43 Ind. App. 620 | Ind. Ct. App. | 1909
John Ellis died intestate in Marion county. ITe left surviving him, as his only heirs, a widow, who was a nonresident of the State, Joseph Ellis, an insane son, and Annettie Cooper, a married woman, his daughter, whose husband refused to consent to her appointment as administratrix of the estate of said decedent. The decedent also left surviving him the appellee, his grandson, the son of his daughter and her husband, the appellant. The appellant applied for letters of administration upon the estate of the decedent, and the following day the appellee applied for like letters. The appellant’s petition was in the usual form, and showed that the widow of the decedent, and his next of bin who took an inheritable estate in the property left by him, were either disqualified or incompetent to act as administrator, and that the applicant was the largest creditor of the estate. The court refused to permit him to introduce proof of his qualification and competency to act as administrator, or to appoint him, and did appoint the appellee; and the question presented by the record in this appeal is whether the next of kin, qualified and competent to act as administrator of the estate of a person dying intestate, but who has no interest in the estate to be administered upon, is entitled to be preferred, in the granting of letters of administration, over a creditor of the estate.

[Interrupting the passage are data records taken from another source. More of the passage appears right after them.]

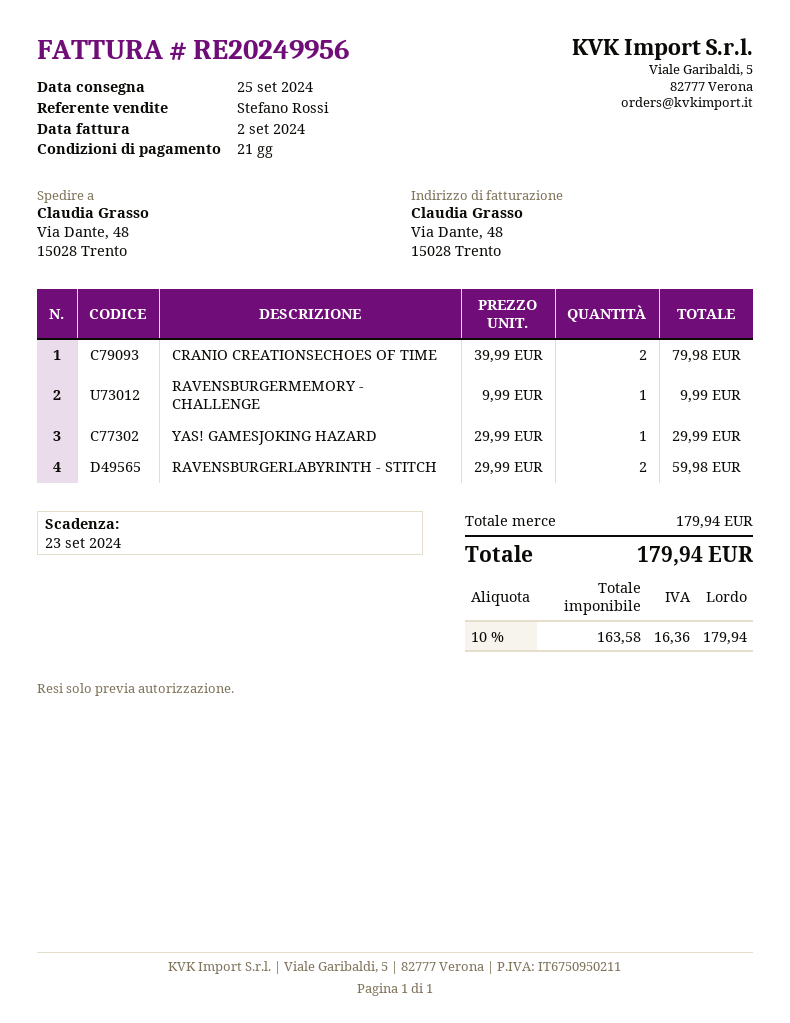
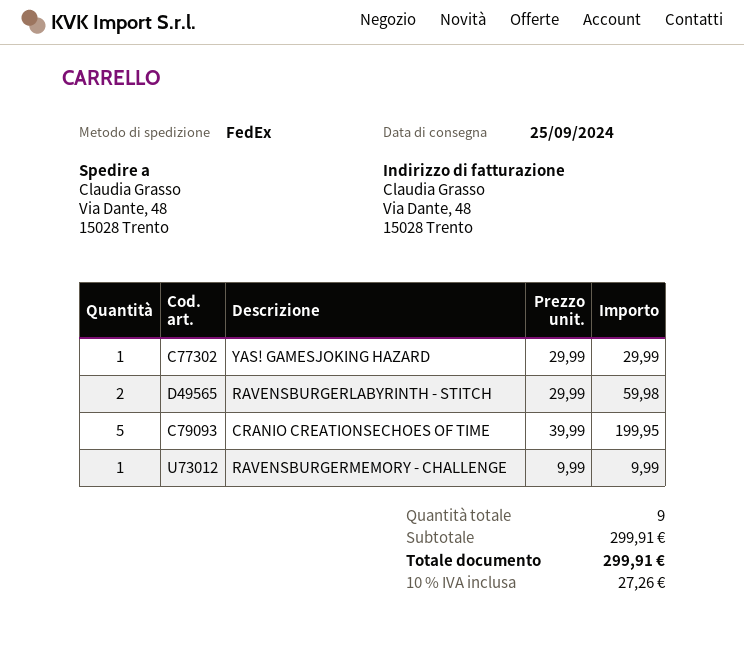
CRANIO CREATIONSECHOES OF TIME: 2 x 39.99 = 79.98 -> 5 x 39.99 = 199.95
subtotal: 179.94 -> 299.91
tax: 10% = 16.36 -> 10% = 27.26
total: 179.94 -> 299.91

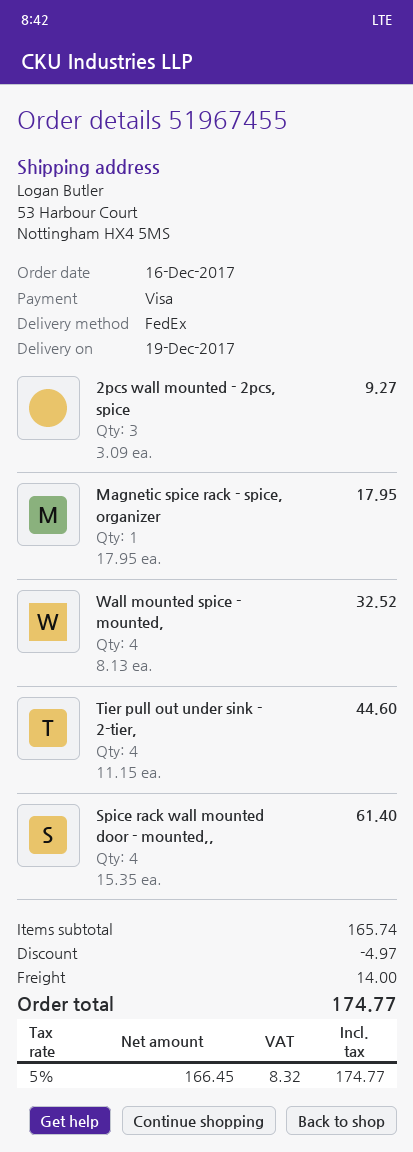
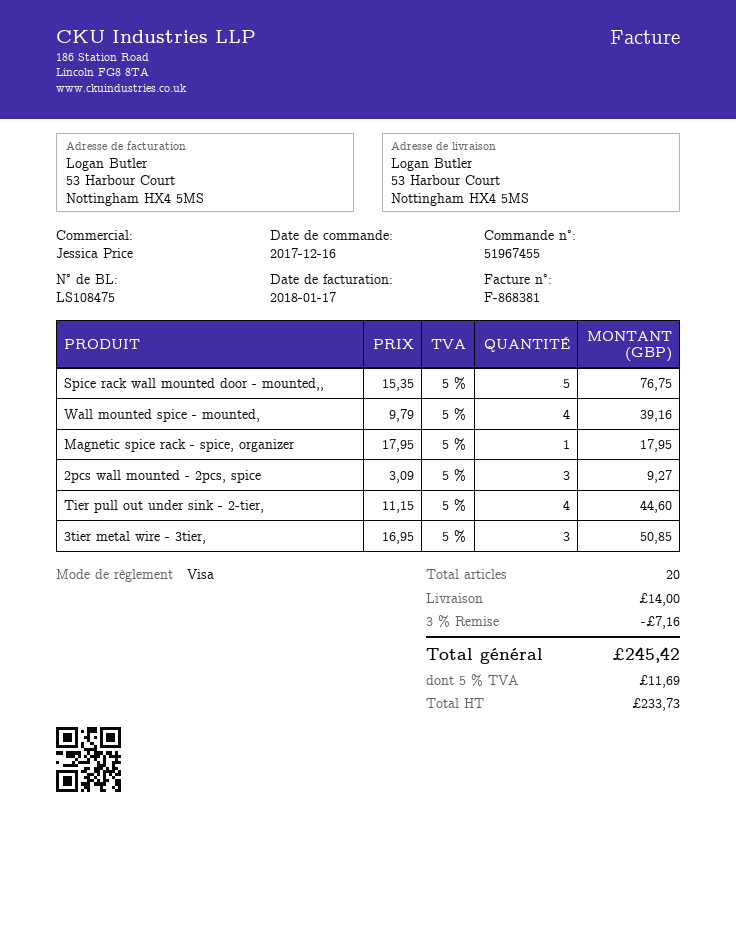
Wall mounted spice - mounted,: 4 x 8.13 = 32.52 -> 4 x 9.79 = 39.16
Spice rack wall mounted door - mounted,,: 4 x 15.35 = 61.40 -> 5 x 15.35 = 76.75
3tier metal wire - 3tier,: none -> 3 x 16.95 = 50.85
discount: 4.97 -> 7.16
net: 166.45 -> 233.73
tax: 5% = 8.32 -> 5% = 11.69
total: 174.77 -> 245.42

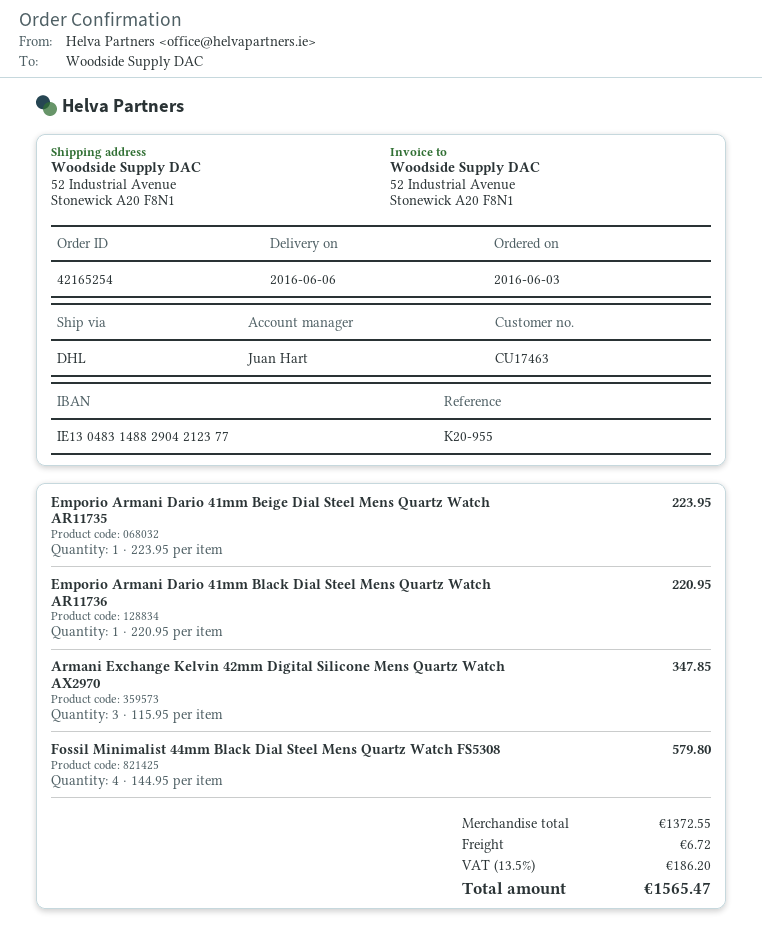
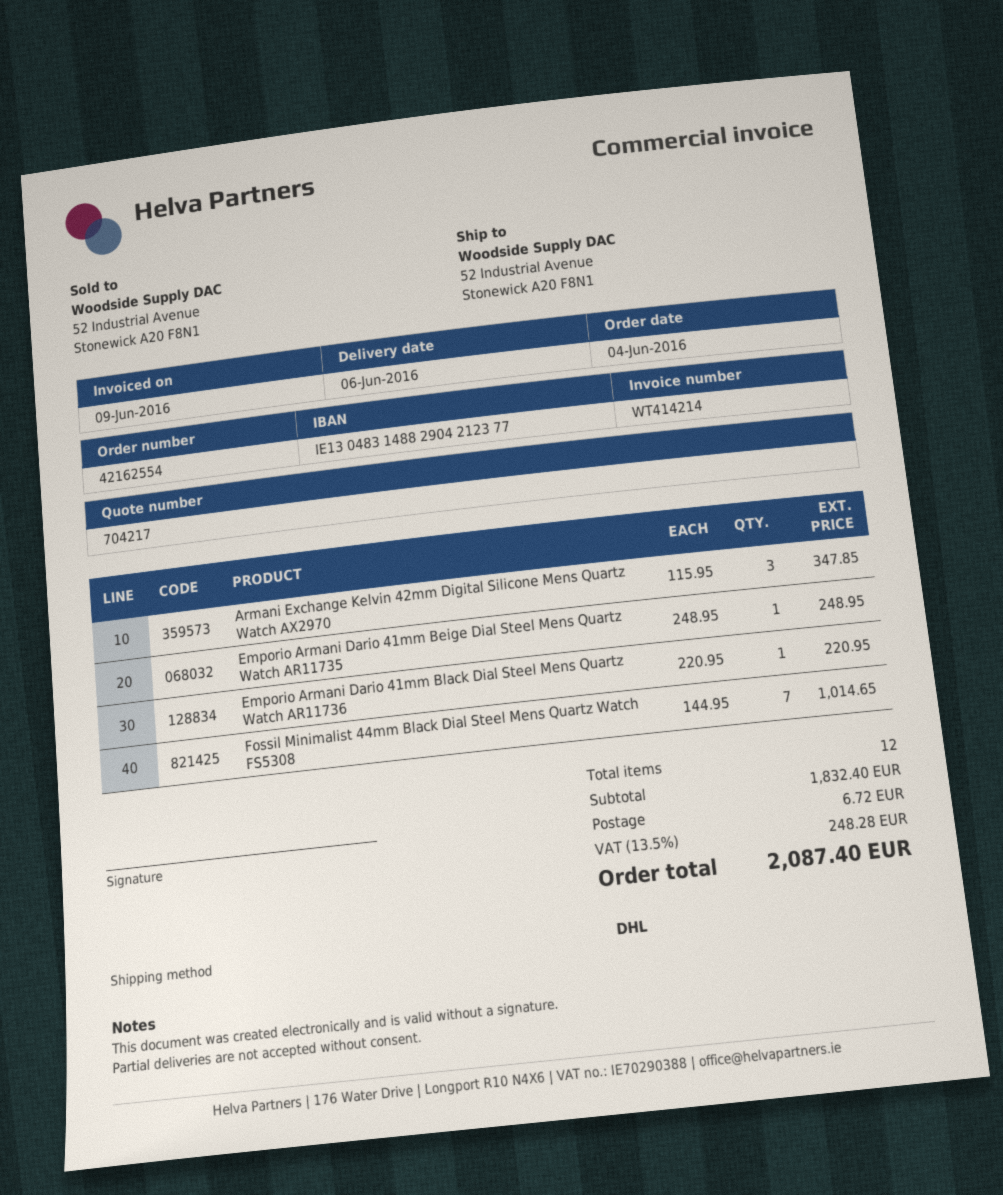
order number: 42165254 -> 42162554
order date: 2016-06-03 -> 2016-06-04
Emporio Armani Dario 41mm Beige Dial Steel Mens Quartz Watch AR11735: 1 x 223.95 = 223.95 -> 1 x 248.95 = 248.95
Fossil Minimalist 44mm Black Dial Steel Mens Quartz Watch FS5308: 4 x 144.95 = 579.80 -> 7 x 144.95 = 1014.65
subtotal: 1372.55 -> 1832.40
tax: 13.5% = 186.20 -> 13.5% = 248.28
total: 1565.47 -> 2087.40

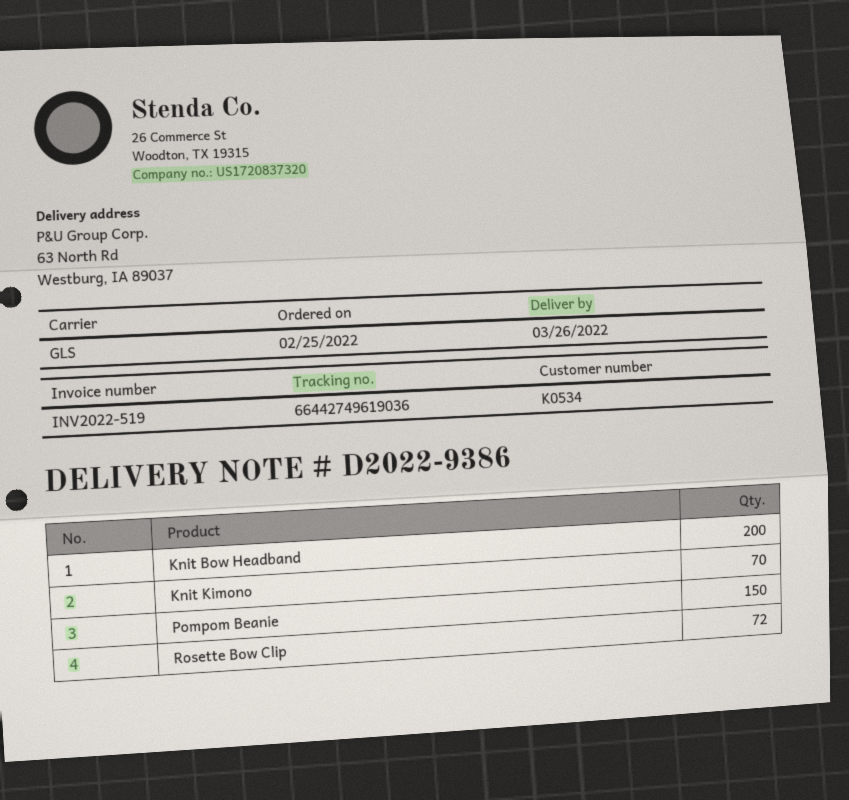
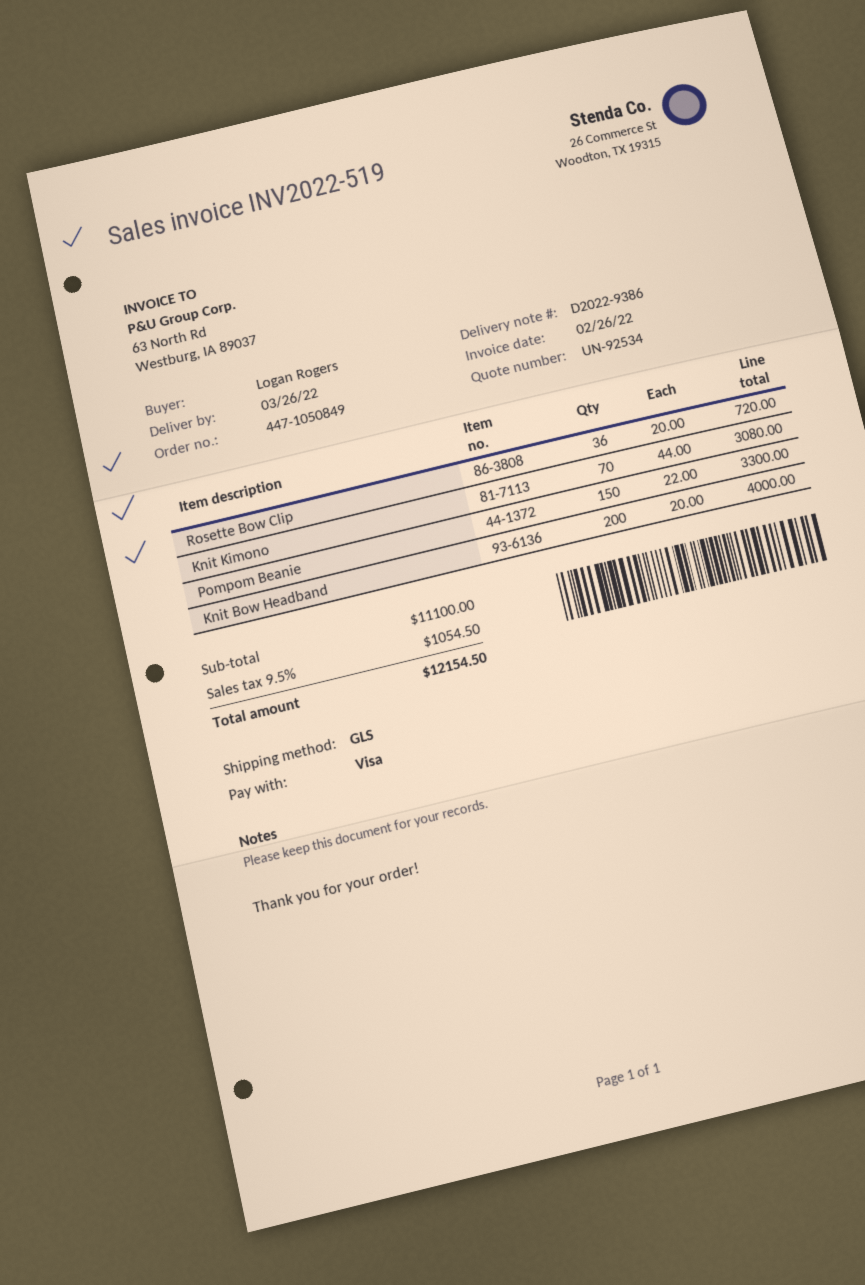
Rosette Bow Clip: 72 -> 36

The ground of appellant’s complaint against the action of the court below is that the court refused to entertain his application. This application antedated the appointment of the appellee, and whatever error of the court was committed in that respect was committed before the appellee’s appointment. We think the question is properly before us.
We are cited by appellee, in support of his contention, to the decision in the ease of Butler v. Perrott (1882), 1 Dem. Sur. (N. Y.) 9, and to the case of Lathrop v. Smith (1862), 24 N. Y. 417. While these cases do support the contention of appellee, we think they contravene the paramount principle upon which the statutes, fixing the order of preference of administration, are founded, as declared by all of the elementary authorities, and by the uniform decisions of courts of other states, and of the courts of England, from which our laws upon the subject are derived. The ease of Lathrop v. Smith, supra, was decided by a divided court, and the dissenting opinion rendered in the ease presents unanswerable reasons why the prevailing opinion should not be followed.
The judgment of the court below is reversed, with instructions to the court to set aside the letters of administration granted to the appellee, and to entertain appellant’s application for the same.